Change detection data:
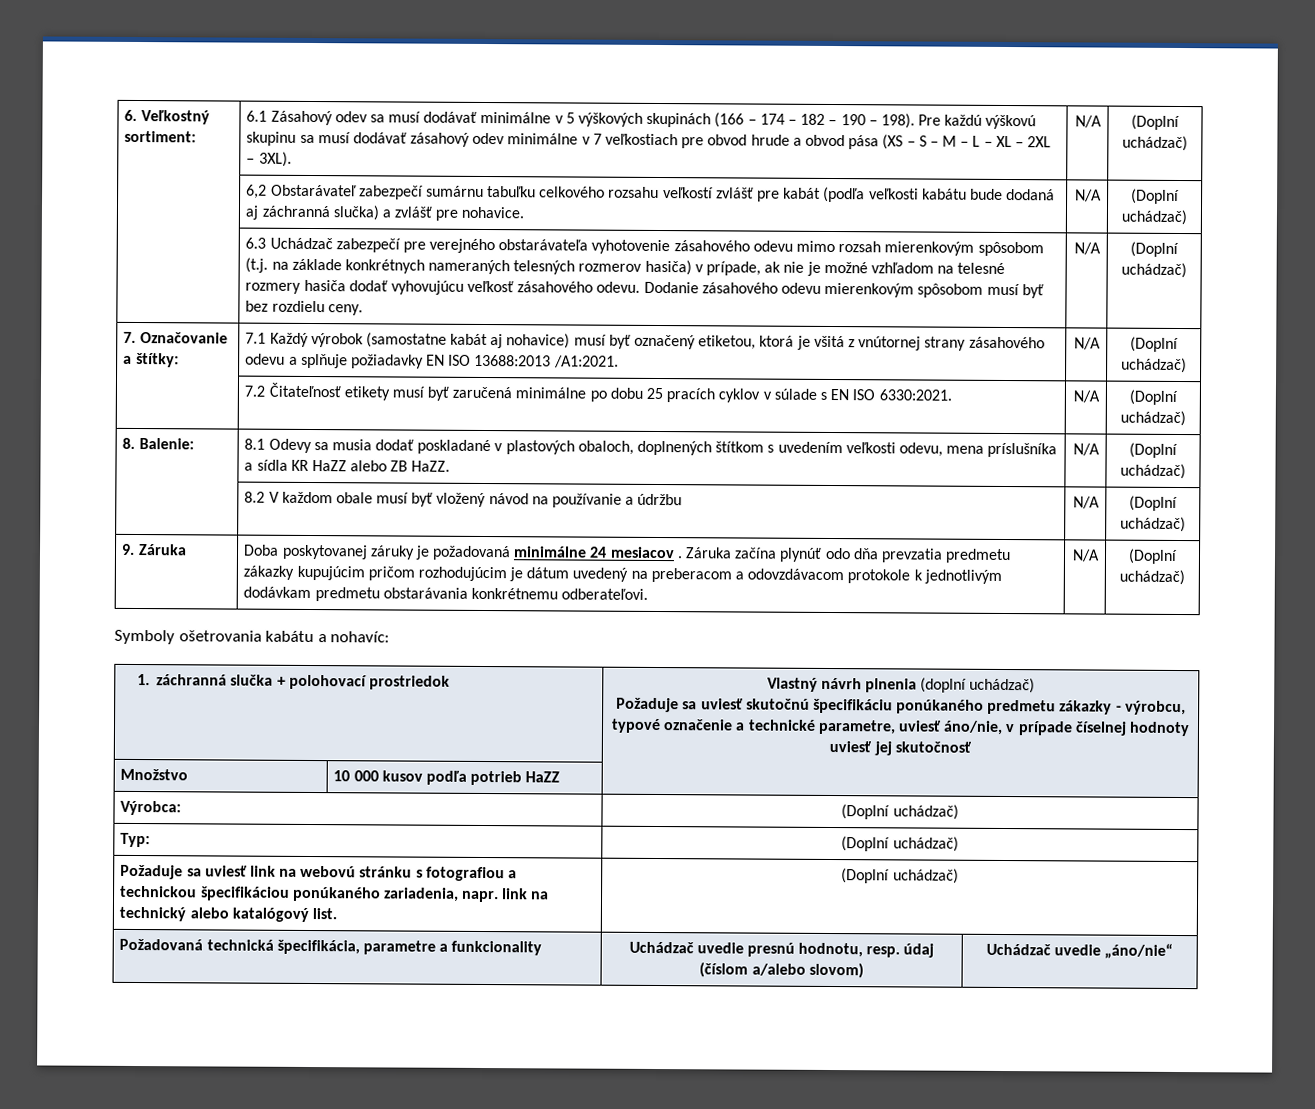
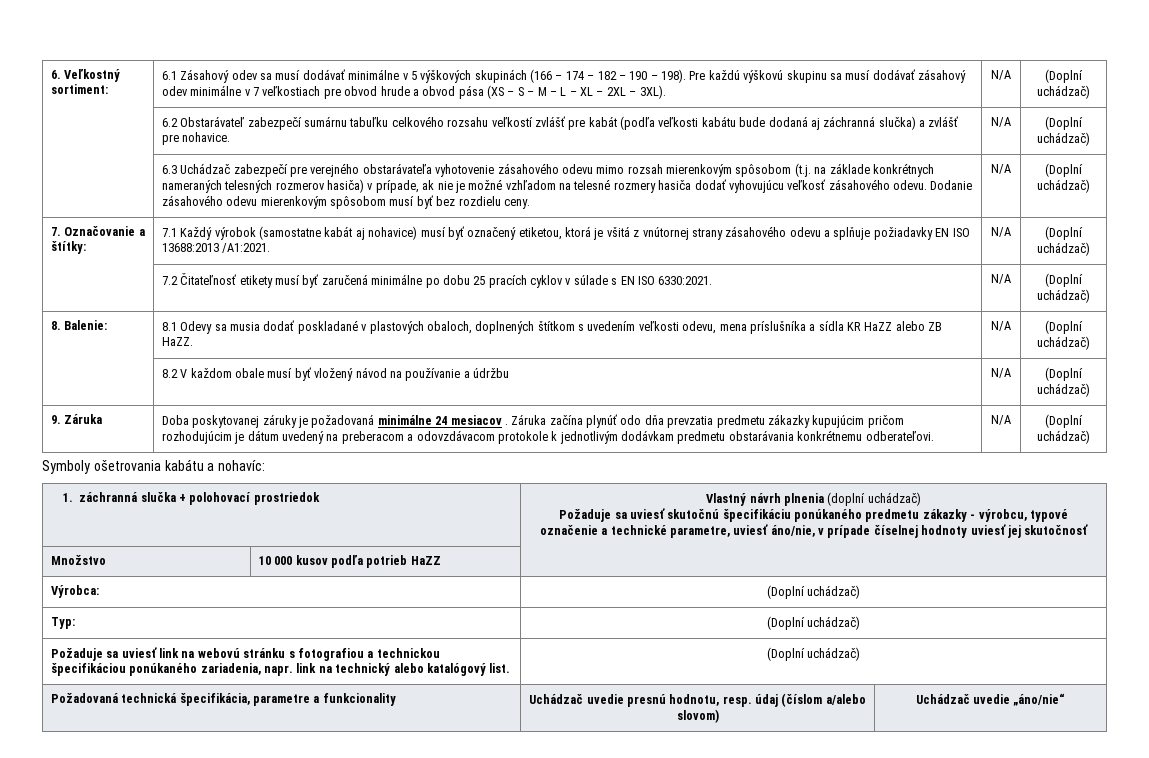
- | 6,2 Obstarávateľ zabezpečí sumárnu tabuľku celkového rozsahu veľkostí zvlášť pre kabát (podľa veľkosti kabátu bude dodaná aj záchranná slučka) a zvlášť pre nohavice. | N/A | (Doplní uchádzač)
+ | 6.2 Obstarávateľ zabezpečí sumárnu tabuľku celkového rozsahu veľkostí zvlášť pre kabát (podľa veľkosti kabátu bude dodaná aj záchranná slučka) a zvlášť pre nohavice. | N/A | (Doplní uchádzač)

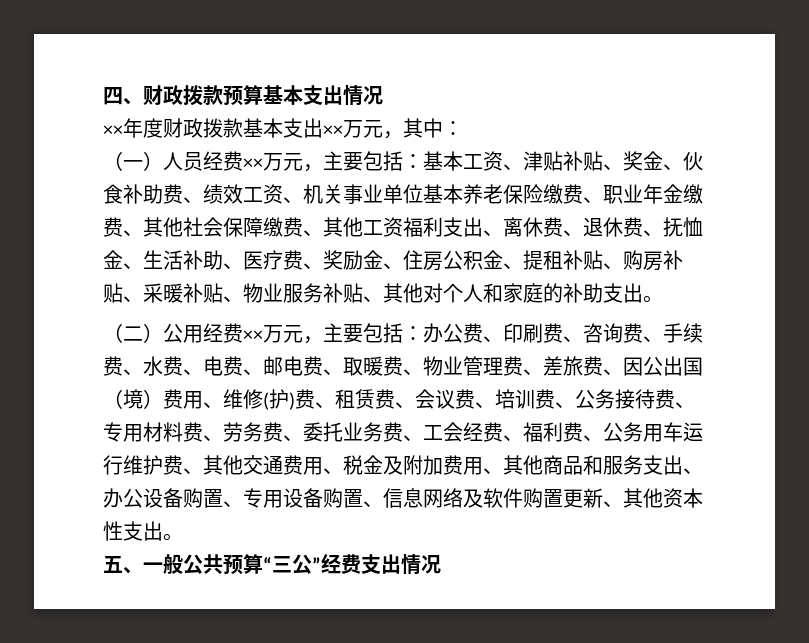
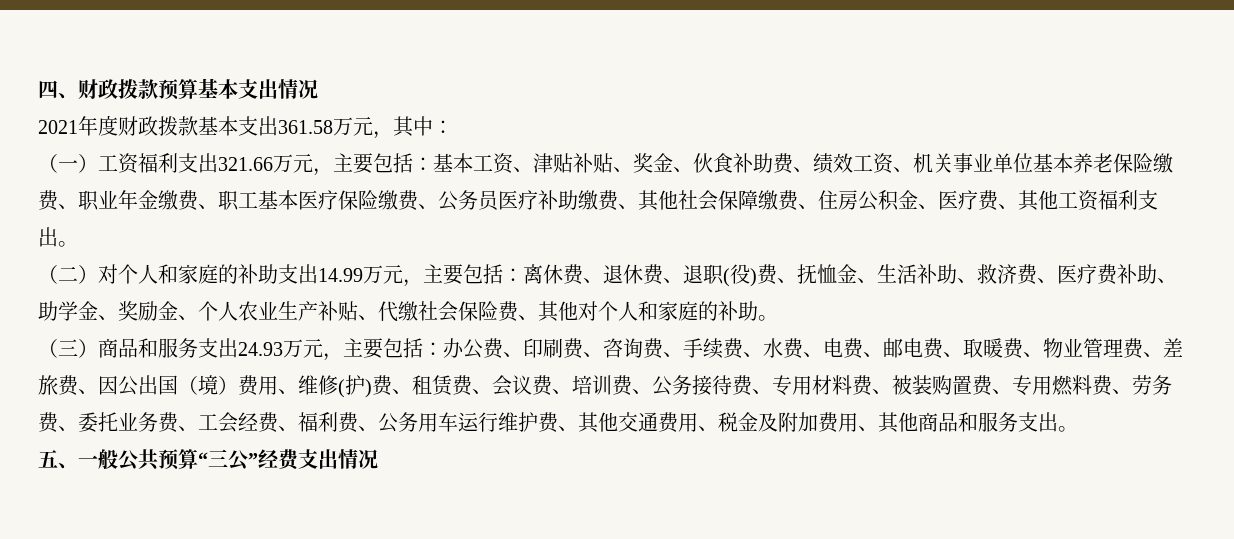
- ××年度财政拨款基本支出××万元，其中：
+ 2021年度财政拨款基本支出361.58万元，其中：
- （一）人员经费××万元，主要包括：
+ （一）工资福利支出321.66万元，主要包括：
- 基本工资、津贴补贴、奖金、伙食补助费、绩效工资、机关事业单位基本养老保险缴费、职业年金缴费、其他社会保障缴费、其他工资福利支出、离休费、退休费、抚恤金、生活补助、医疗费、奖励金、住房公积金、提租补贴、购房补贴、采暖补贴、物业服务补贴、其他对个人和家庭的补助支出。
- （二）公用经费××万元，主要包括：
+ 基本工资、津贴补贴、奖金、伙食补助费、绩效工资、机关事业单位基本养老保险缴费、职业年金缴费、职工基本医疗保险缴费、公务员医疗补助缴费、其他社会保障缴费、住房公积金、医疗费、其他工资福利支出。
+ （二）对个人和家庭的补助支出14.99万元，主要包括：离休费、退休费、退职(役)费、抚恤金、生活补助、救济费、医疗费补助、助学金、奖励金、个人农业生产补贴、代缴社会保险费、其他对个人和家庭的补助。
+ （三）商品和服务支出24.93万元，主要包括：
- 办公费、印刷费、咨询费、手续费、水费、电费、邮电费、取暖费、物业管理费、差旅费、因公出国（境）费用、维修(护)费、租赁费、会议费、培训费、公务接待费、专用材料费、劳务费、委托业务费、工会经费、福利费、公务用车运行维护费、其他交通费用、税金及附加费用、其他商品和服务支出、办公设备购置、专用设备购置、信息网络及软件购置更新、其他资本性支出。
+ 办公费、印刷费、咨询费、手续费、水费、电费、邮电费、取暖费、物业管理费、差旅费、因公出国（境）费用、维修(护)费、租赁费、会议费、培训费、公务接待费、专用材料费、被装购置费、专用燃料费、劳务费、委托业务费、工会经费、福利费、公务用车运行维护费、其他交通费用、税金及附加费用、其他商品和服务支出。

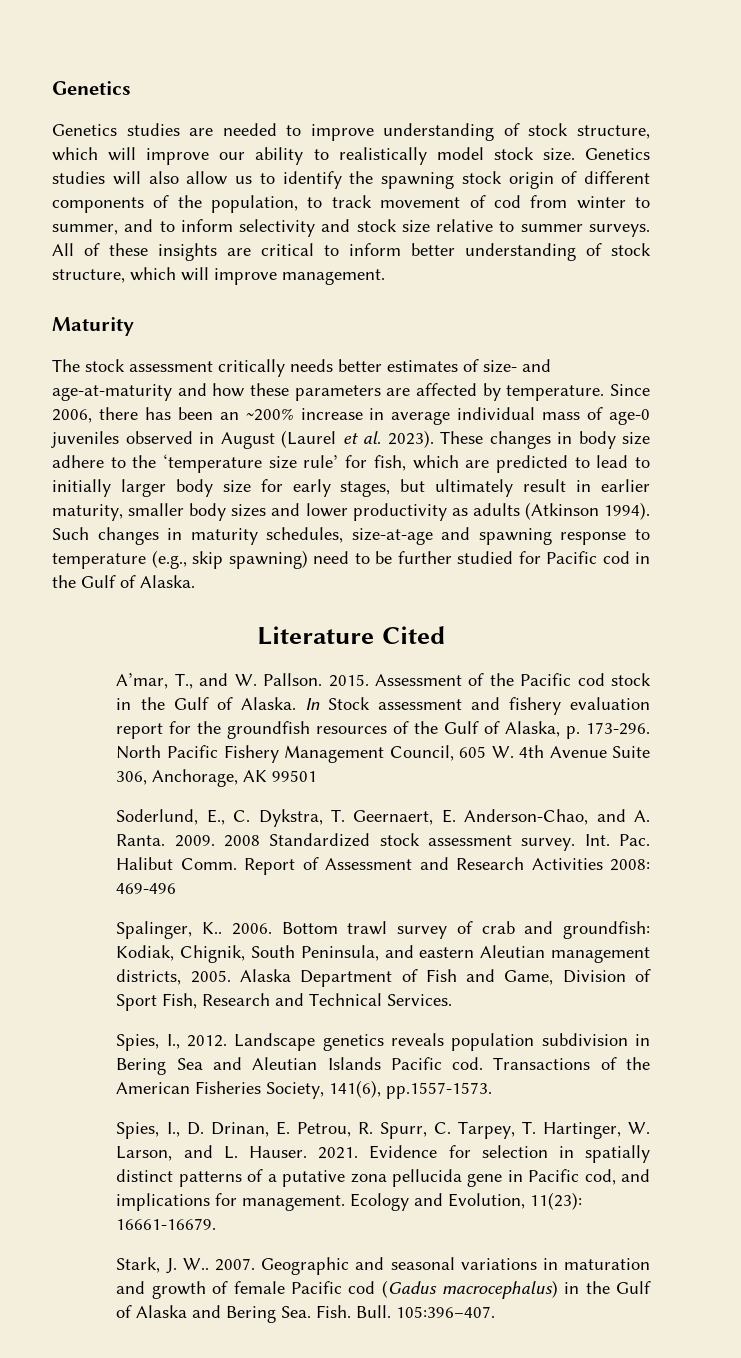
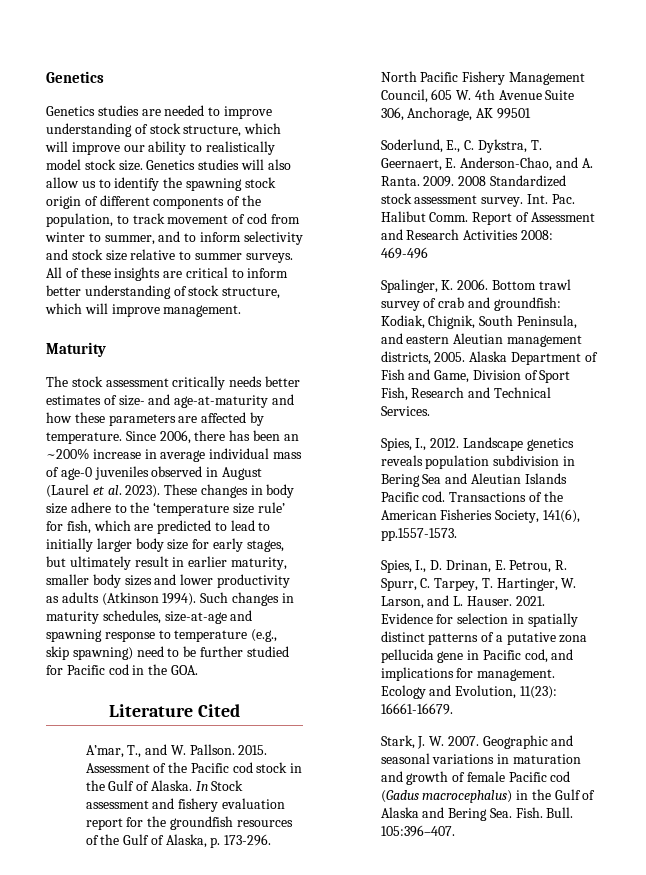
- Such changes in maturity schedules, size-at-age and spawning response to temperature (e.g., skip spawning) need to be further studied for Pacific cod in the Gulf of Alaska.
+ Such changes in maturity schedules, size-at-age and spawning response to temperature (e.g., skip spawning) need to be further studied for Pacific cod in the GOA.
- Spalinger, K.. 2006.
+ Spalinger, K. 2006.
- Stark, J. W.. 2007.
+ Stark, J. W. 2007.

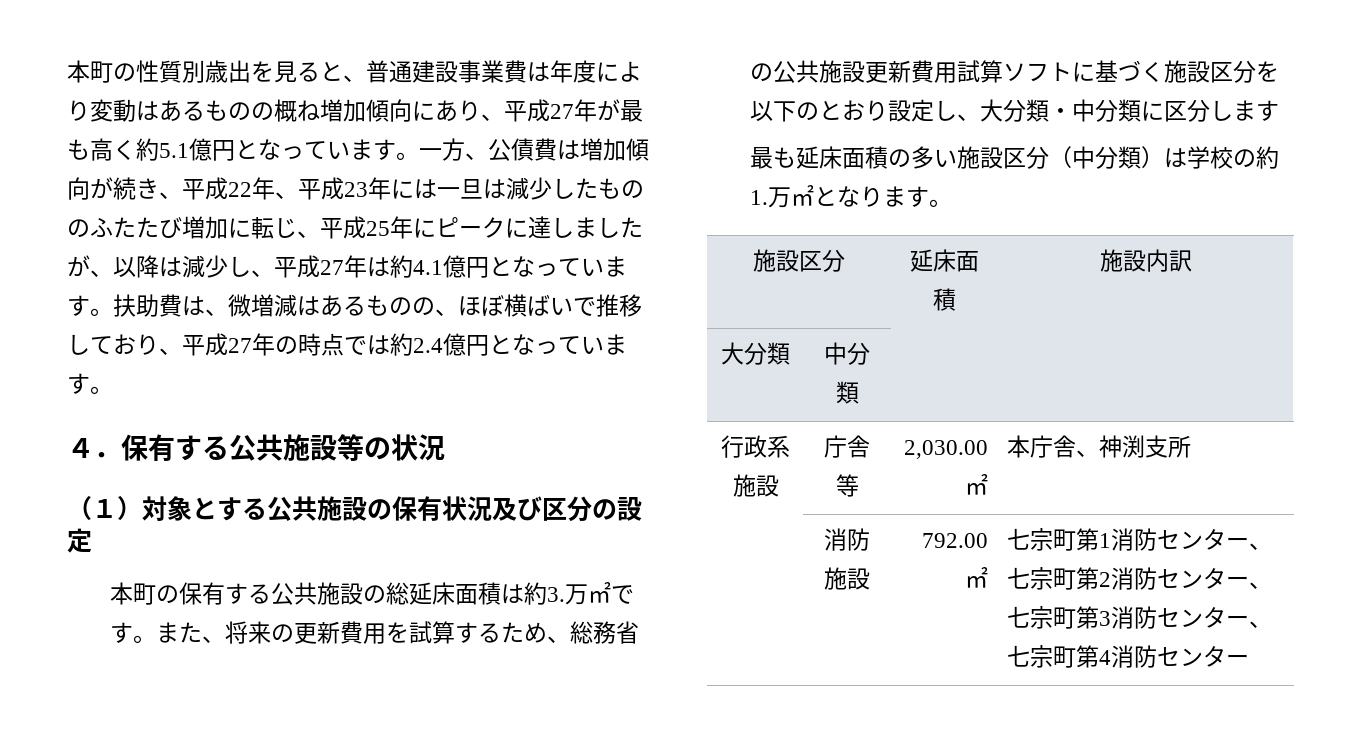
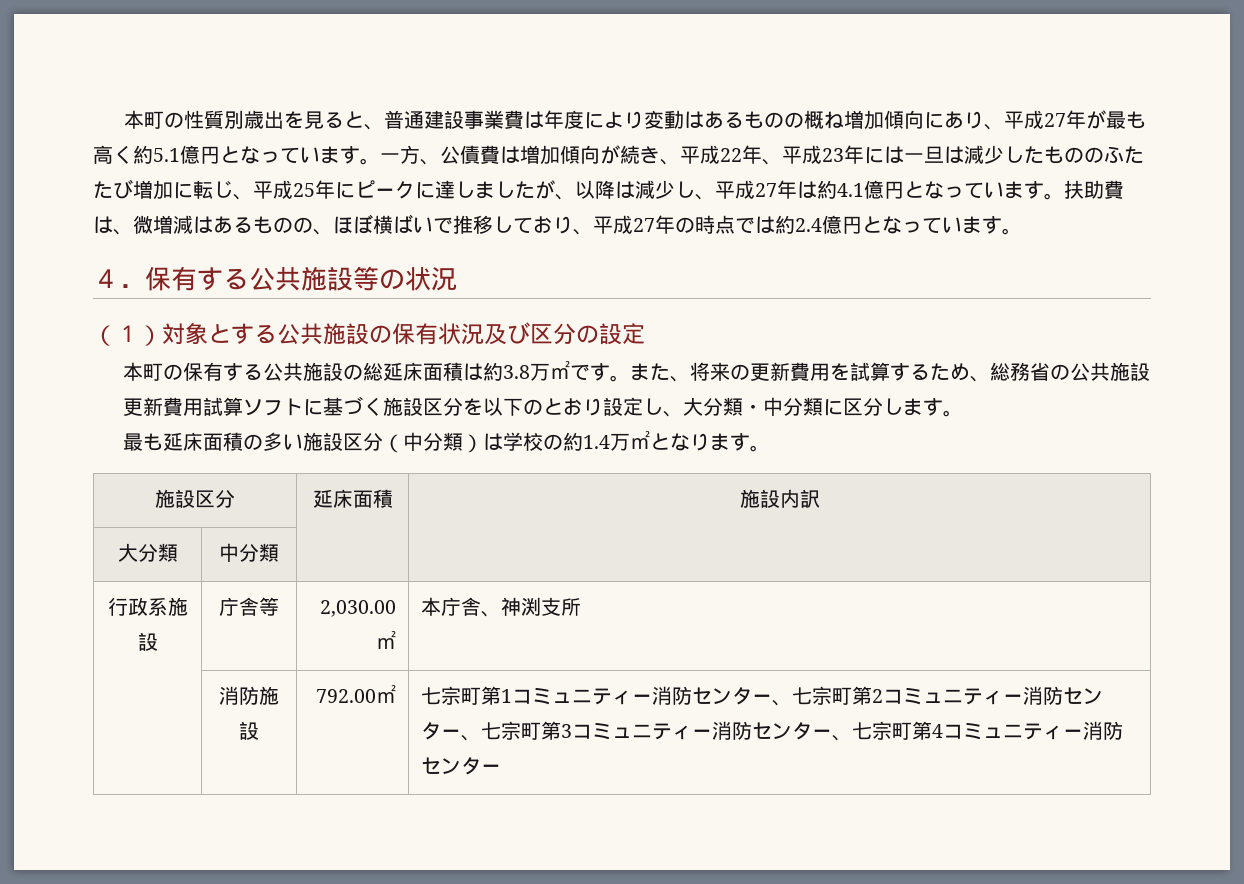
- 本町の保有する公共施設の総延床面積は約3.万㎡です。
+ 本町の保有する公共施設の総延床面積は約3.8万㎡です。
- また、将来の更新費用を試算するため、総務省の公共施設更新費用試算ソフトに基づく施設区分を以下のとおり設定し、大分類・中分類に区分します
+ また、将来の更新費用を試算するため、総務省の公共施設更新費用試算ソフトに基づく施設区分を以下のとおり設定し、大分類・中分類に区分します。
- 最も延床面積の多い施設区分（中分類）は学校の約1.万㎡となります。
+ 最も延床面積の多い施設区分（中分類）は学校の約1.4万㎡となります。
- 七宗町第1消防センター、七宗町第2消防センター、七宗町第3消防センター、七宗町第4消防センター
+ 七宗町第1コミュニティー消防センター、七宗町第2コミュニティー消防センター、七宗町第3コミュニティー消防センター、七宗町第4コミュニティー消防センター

§ Brief
Looking at the data above, show all lines where the word "中分類に区分します" occurs.

§ Answer to this exercise
- また、将来の更新費用を試算するため、総務省の公共施設更新費用試算ソフトに基づく施設区分を以下のとおり設定し、大分類・中分類に区分します
+ また、将来の更新費用を試算するため、総務省の公共施設更新費用試算ソフトに基づく施設区分を以下のとおり設定し、大分類・中分類に区分します。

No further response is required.